Our hymnals are full of great hymns. Great because the melodies and harmonies have survived, in some cases for centuries. Great because the lyrics, whether in their original language, or translated, or adapted, can often read as timeless poetry, lending themselves to effortless memorization. For instance.

… “How silently, how silently, the wondrous gift is given.” I quote this line because it was the first to come to mind, thanks to the poetic soul of Phillip Brooks.

The problem for me is not the poetry of so many hymns, but the theology, seen in the light of historical and biblical scholarship. It is now widely believed that Nazareth was the probable site of Jesus’ birth, not Bethlehem. But who would discard Brooks’ hymn because of geography? Far more troubling, to me at least, is a line such as “but in this world of sin.” Yes, this phrase is almost mellowed by the following words:

“still the dear Christ enters in.” But the point is already and quite intentionally made: ours is a sinful life, and we are in great need of a saviour to “descend to us” and “cast out our sin.” It is to offer a different theology that I have become a hymn writer.

Perhaps a Christmas carol seems too obvious a target for re-vamping. Let me suggest a different hymn: the age-old Sanctus used often on a weekly basis for liturgically oriented churches. Its origins are found before the fourth century in the Roman and Eastern churches. This is what I would call the “Baby,” as opposed to the bath water. This is what I do want to remove so that a better theology can take its place.

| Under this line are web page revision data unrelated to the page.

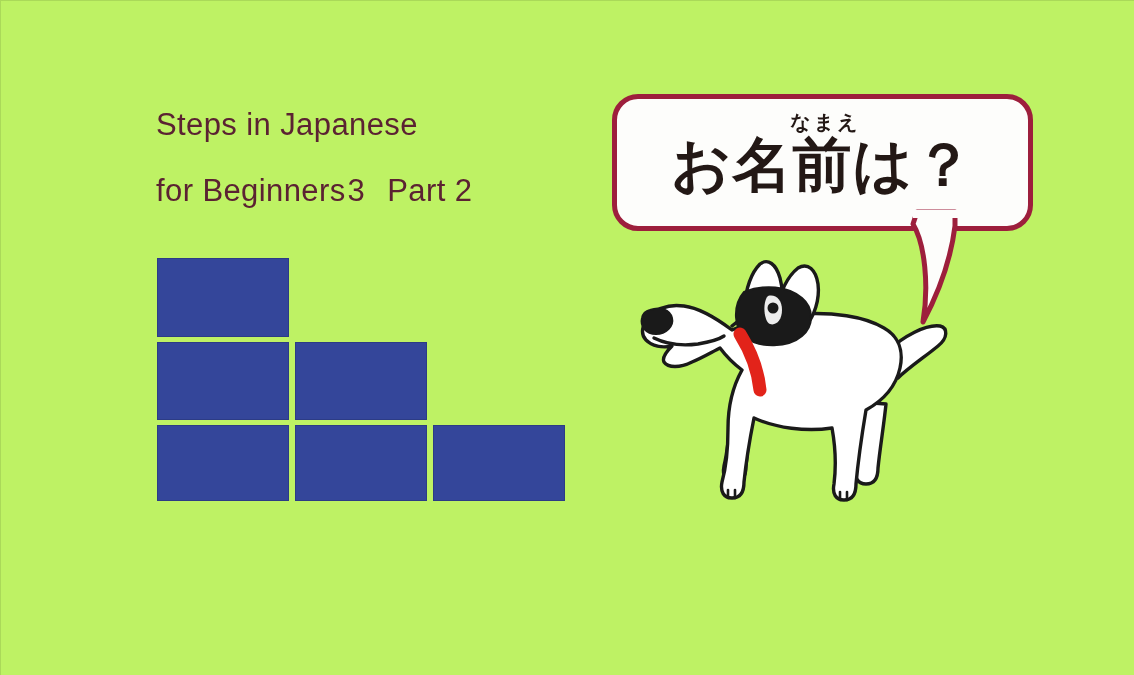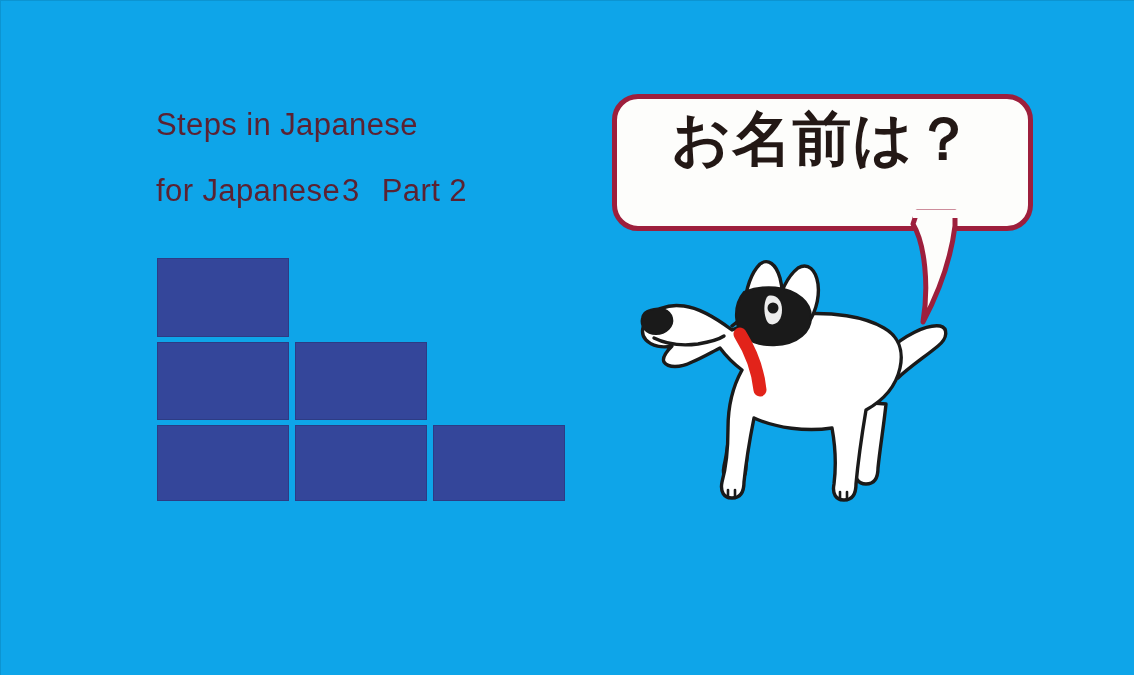--- a/index.html
+++ b/index.html
@@ -97,40 +97,41 @@
     position: absolute;
     left: 636px;
     top: 252px;
     width: 340px;
     height: 260px;
   }
 </style>
 </head>
 <body>
 
-<div id="stage" style="background: #0ea5e9; width: 1134px; height: 675px;">
+<div id="stage" style="background: #bef264; width: 1134px; height: 675px;">
 
   <div id="title-block" style="color: rgb(91, 34, 50);">
     <span class="title-line" id="title-line-1">Steps in Japanese</span>
     <span class="title-line" id="title-line-2">
-      <span>for Japanese</span><span class="vol-num">3</span><span class="part">Part 2</span>
+      <span>for Beginners</span><span class="vol-num">3</span><span class="part">Part 2</span>
     </span>
   </div>
 
   <div class="step-block" style="left: 157px; top: 258px; width: 132px; height: 79px; background: rgb(52, 70, 154); border-color: rgb(44, 60, 133);"></div>
 
   <div class="step-block" style="left: 157px; top: 342px; width: 132px; height: 78px; background: rgb(52, 70, 154); border-color: rgb(44, 60, 133);"></div>
   <div class="step-block" style="left: 295px; top: 342px; width: 132px; height: 78px; background: rgb(52, 70, 154); border-color: rgb(44, 60, 133);"></div>
 
   <div class="step-block" style="left: 157px; top: 425px; width: 132px; height: 76px; background: rgb(52, 70, 154); border-color: rgb(44, 60, 133);"></div>
   <div class="step-block" style="left: 295px; top: 425px; width: 132px; height: 76px; background: rgb(52, 70, 154); border-color: rgb(44, 60, 133);"></div>
   <div class="step-block" style="left: 433px; top: 425px; width: 132px; height: 76px; background: rgb(52, 70, 154); border-color: rgb(44, 60, 133);"></div>
 
   <div id="speech-bubble" style="background: rgb(253, 253, 251); border-color: rgb(157, 31, 60);">
     <div id="bubble-text-wrap">
+      <span id="bubble-furigana">なまえ</span>
       <span id="bubble-main">お名前は？</span>
     </div>
   </div>
 
   <svg id="bubble-tail" viewBox="0 0 120 120">
     <path d="M 62 2 L 100 2 L 100 16 C 96 48 84 82 68 112 C 74 76 70 34 58 14 Z" fill="#fdfdfb" stroke="#9d1f3c" stroke-width="5" stroke-linejoin="round" stroke-linecap="round"></path>
     <rect x="58" y="0" width="46" height="8" fill="#fdfdfb"></rect>
   </svg>
 
   <svg id="dog" viewBox="0 0 340 260">

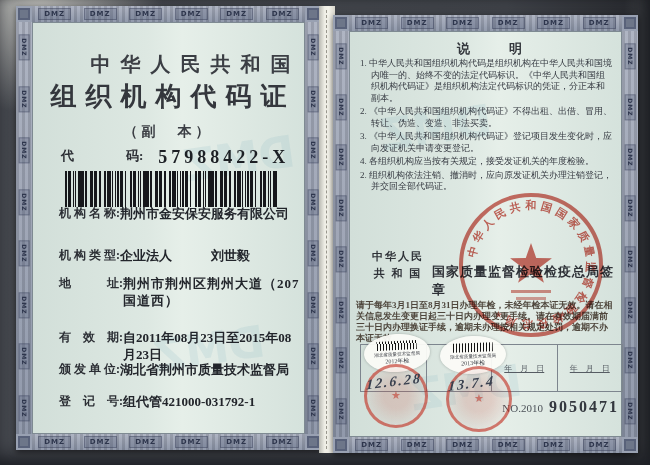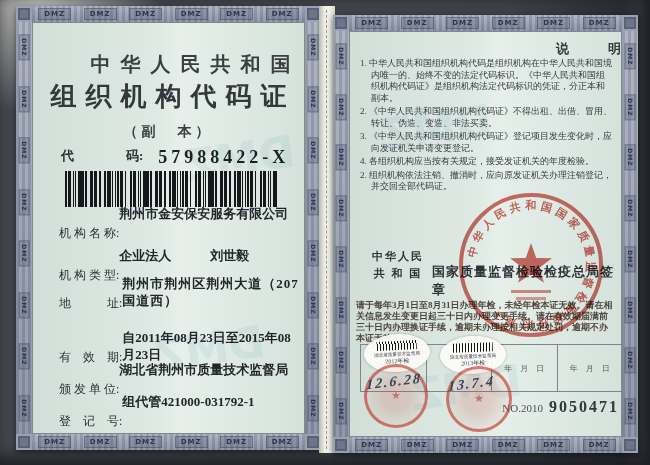--- a/index.html
+++ b/index.html
@@ -46,35 +46,35 @@
     letter-spacing:4px;color:#3b3e44;}
   .coderow{top:124px;left:28px;right:8px;display:flex;align-items:flex-start;}
   .codelabel{font-size:13px;font-weight:bold;color:#2c2f35;white-space:pre;}
   .codevalue{font-size:18px;font-weight:bold;color:#1d2025;letter-spacing:4px;margin-left:15px;}
   .barcode{top:148px;left:32px;width:212px;height:36px;
     background:
       repeating-linear-gradient(90deg,#16171b 0 2px,transparent 2px 3px,#16171b 3px 6px,
         transparent 6px 8px,#16171b 8px 9px,transparent 9px 13px),
       repeating-linear-gradient(90deg,#16171b 0 1px,transparent 1px 5px);}
   .field{left:26px;right:4px;display:flex;align-items:flex-start;}
-  .flabel{font-size:12px;font-weight:normal;color:#2c2f35;white-space:pre;flex:0 0 auto;margin-top:20px;}
+  .flabel{font-size:12px;font-weight:bold;color:#2c2f35;white-space:pre;flex:0 0 auto;}
   .fvalue{font-size:13px;font-weight:bold;color:#22252b;line-height:17px;max-width:200px;}
   
-  .heading{top:8px;left:8px;right:0;text-align:right;font-size:13px;font-weight:bold;
+  .heading{top:8px;left:8px;right:0;text-align:center;font-size:13px;font-weight:bold;
     color:#33363c;white-space:pre;}
   .notes{top:26px;left:10px;width:252px;font-size:9px;line-height:11.5px;color:#363a42;}
   .note{text-indent:-11px;padding-left:11px;margin-bottom:2px;}
   .issuer-left{top:216px;left:16px;width:64px;font-size:11px;font-weight:bold;color:#2e3137;
     line-height:17px;text-align:center;letter-spacing:2px;}
   .issuer-main{top:231px;left:82px;font-size:13px;font-weight:bold;letter-spacing:1px;color:#2e3137;}
   .notice{top:268px;left:6px;width:260px;font-size:9px;font-weight:bold;line-height:11px;color:#4e463c;}
   .insp-table{top:312px;left:10px;width:262px;height:46px;display:flex;
     border:1px solid #7d858e;border-right:none;}
   .insp-cell{flex:1;border-right:1px solid #7d858e;display:flex;align-items:center;
-    justify-content:center;font-size:8px;color:#565c63;white-space:pre;}
+    justify-content:center;font-size:8px;color:#565c63;white-space:pre;text-decoration:underline;}
   .oval{position:absolute;width:66px;height:38px;border-radius:50%;
     background:rgba(251,251,247,.95);box-shadow:0 0 3px rgba(0,0,0,.25);
     display:flex;flex-direction:column;align-items:center;justify-content:center;z-index:3;}
   .oval .bc{width:40px;height:9px;margin-bottom:1px;
     background:repeating-linear-gradient(90deg,#111 0 1px,transparent 1px 3px,#111 3px 4px,transparent 4px 6px);}
   .oval .org{font-size:5px;color:#3a3d44;transform:scale(.92);white-space:nowrap;}
   .oval .yr{font-size:6px;color:#3a3d44;}
   .stamp-s{position:absolute;border-radius:50%;z-index:4;
     border:3px solid rgba(193,48,35,.62);
     background:radial-gradient(circle,rgba(200,60,45,.18) 30%,rgba(200,60,45,.05) 70%);}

Yes, these words do not fit into the widely known melody of Healy Willan, nor the earlier beautiful melody of Franz Schubert, or the relatively contemporary melodies of, say, Mathias, Proulx and Powell.  A melody with a new shape, and perhaps a new feeling, is called for.  So I adapted a melody I had originally written to a Shakespearean sonnet, “When In Disgrace With Fortune and Men’s Eyes.”  Why?  Because I love this melody that, like the sonnet, rises to a climax of full affirmation.

The traditional Sanctus is as follows:

Holy, holy, holy Lord,

God of power and might.

Heaven and earth are full of your glory

Hosanna in the hightest.

Blessed is he who comes in the name of the Lord.

Hosanna in the highest.

There are those who think that to touch these words is folly, even sacriligeous. Nonetheless, this is what

I would offer in their place:

Holy, holy, Holy God of power and love,

Universal ground of all being.

Yours is a mystery we approach in awe.

Blest any one whose life reflects Your glory.

This we can hold in faith with all on earth.

Hosanna to the furthest of the heavens,

Hosanna for the Presence of our God.